Hash functions are **one-way functions** that reduce the size of the input to generate an output of a **fixed size**. The output is known as the **hash** of the input. Hash functions are one way implies that given that hash of a particular input, it is really difficult (practically impossible) to reconstruct the input (completely or partially).

# Properties of Hash Functions

The hash functions used in cases where security is important. They have certain properties that make them **cryptographically secure**.

Formally, a cryptographic hash function, *h*, takes as an input a message of arbitrary length and produces a message digest or ‘hash’ of fixed length.
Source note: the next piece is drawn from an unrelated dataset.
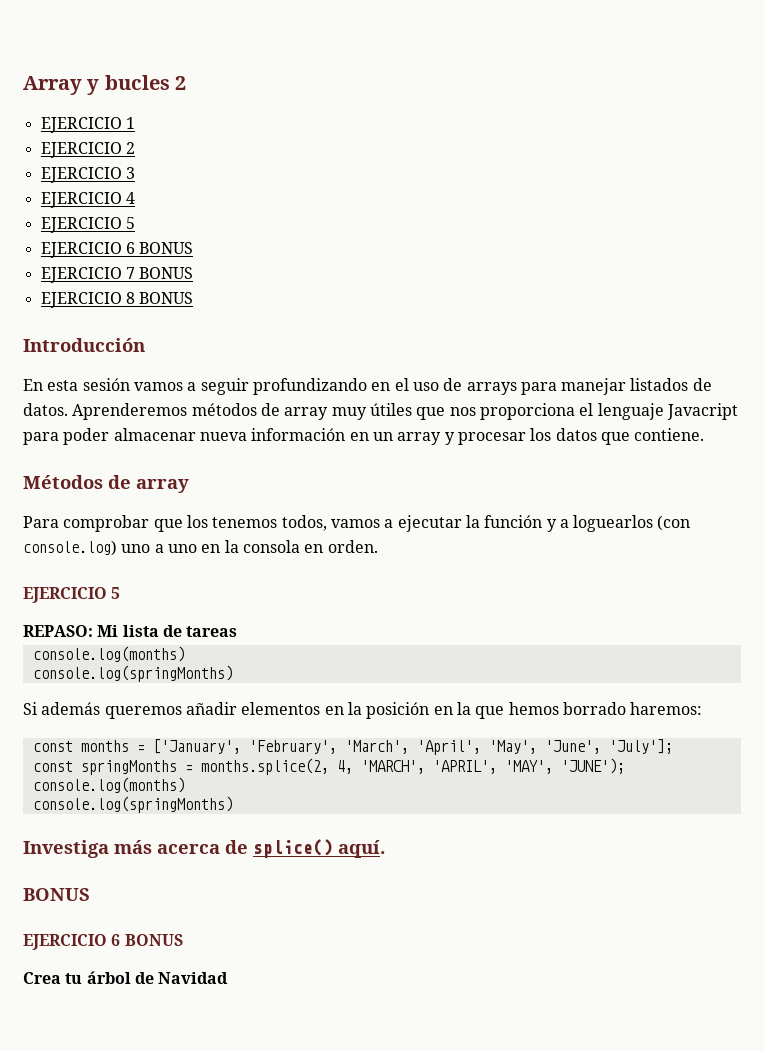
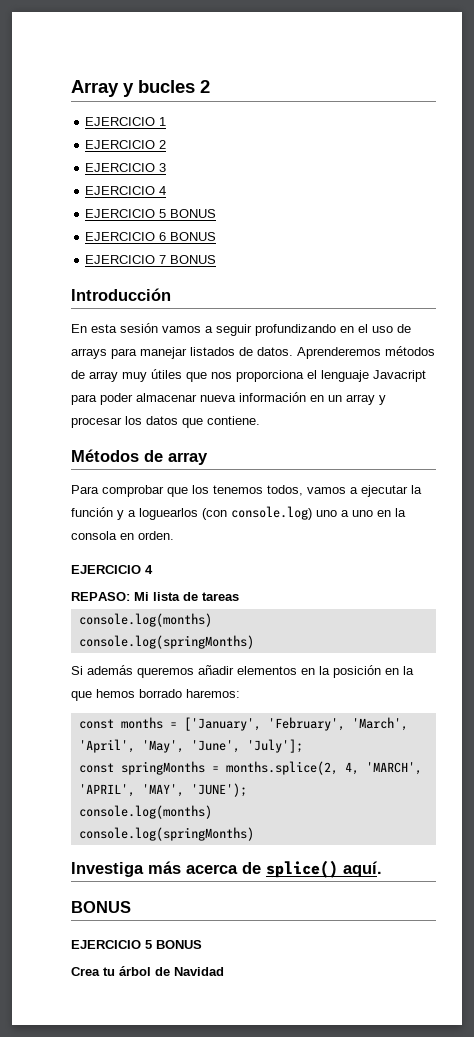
(135, 223) none -> [170,209,217,218] BONUS
[40,292,194,308] // EJERCICIO 8 BONUS -> (217, 259) none
[111,587,121,599] 5 -> [145,565,153,574] 4
[111,934,121,946] 6 -> [145,940,152,949] 5

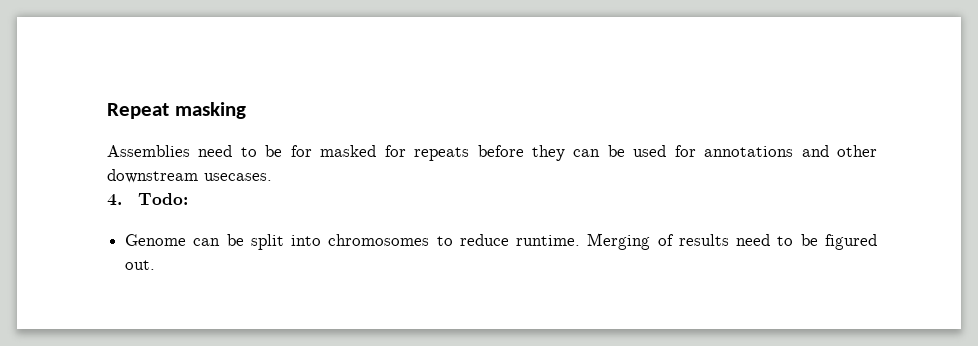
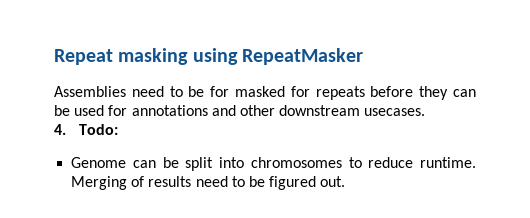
(246, 110) none -> [192,48,363,65] using RepeatMasker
To be cryptographically secure and of practical use it must satisfy the following properties:

- Given some
*y*, it is computationally infeasible to find an input *m*’ such that *h*(*m*’) = *y*. - This requires that
*h* be a **one-way** or **pre-image resistant** function. - Note that if
*y* is the message digest of some message* m* we are not looking for *m* but simply some value *m*’ (which may be equal to *m*) that generates the hash *y* when passed into *h*.

- It is computationally infeasible to find messages
*m*_{1} and *m*_{2} such that *h*(*m*_{1}) = *h*(*m*_{2}). This is the condition that *h* be **strongly collision-free**. - It is sometimes possible to weaken this requirement to that of being
**weakly collision-free** or **second pre-image resistant**. This requires that given some value *x*, it is computationally infeasible to find a value *x*’ ≠ *x* such that *h*(*x*’) = *h*(*x*).

- Given a message,
*m*, the message digest *h*(*m*) can be computed **very quickly**.

# Applications of Hash Functions

Given that the hash depends on the input to the hash function and will change with the input hash functions are used to ensure that messages have not been tampered with (message authentication, digital signatures, checksums) and to check for equality while preserving secrecy / efficiently (for example, checking if password is correct without storing the actual password, or checking for duplicates in lists of large items). They are also used as proof-of-work (for example, in cryptocurrencies like bitcoin), error-correcting codes, randomization and to make cryptographic algorithms more efficient.

**Checksums, message authentication, etc**: Hash functions are generally used as follows. The message *m* and its hash *h*(*m*) is sent to some recipient as (*m*, *H*) where *H* = *h*(*m*). To check if errors or tampering have occurred the recipient computes *h*(*M*) and compares it to *H* for equality. If any errors or tampering have occurred it is highly likely that *h*(*M*) ≠ *H*, due to the collision-free properties of the hash function *h*.

# Collisions in a Hash Function

A **collision** occurs when the hash of two distinct inputs yields the same output. Collisions are inevitable given that hash functions reduce input of arbitrary size to an output of fixed size.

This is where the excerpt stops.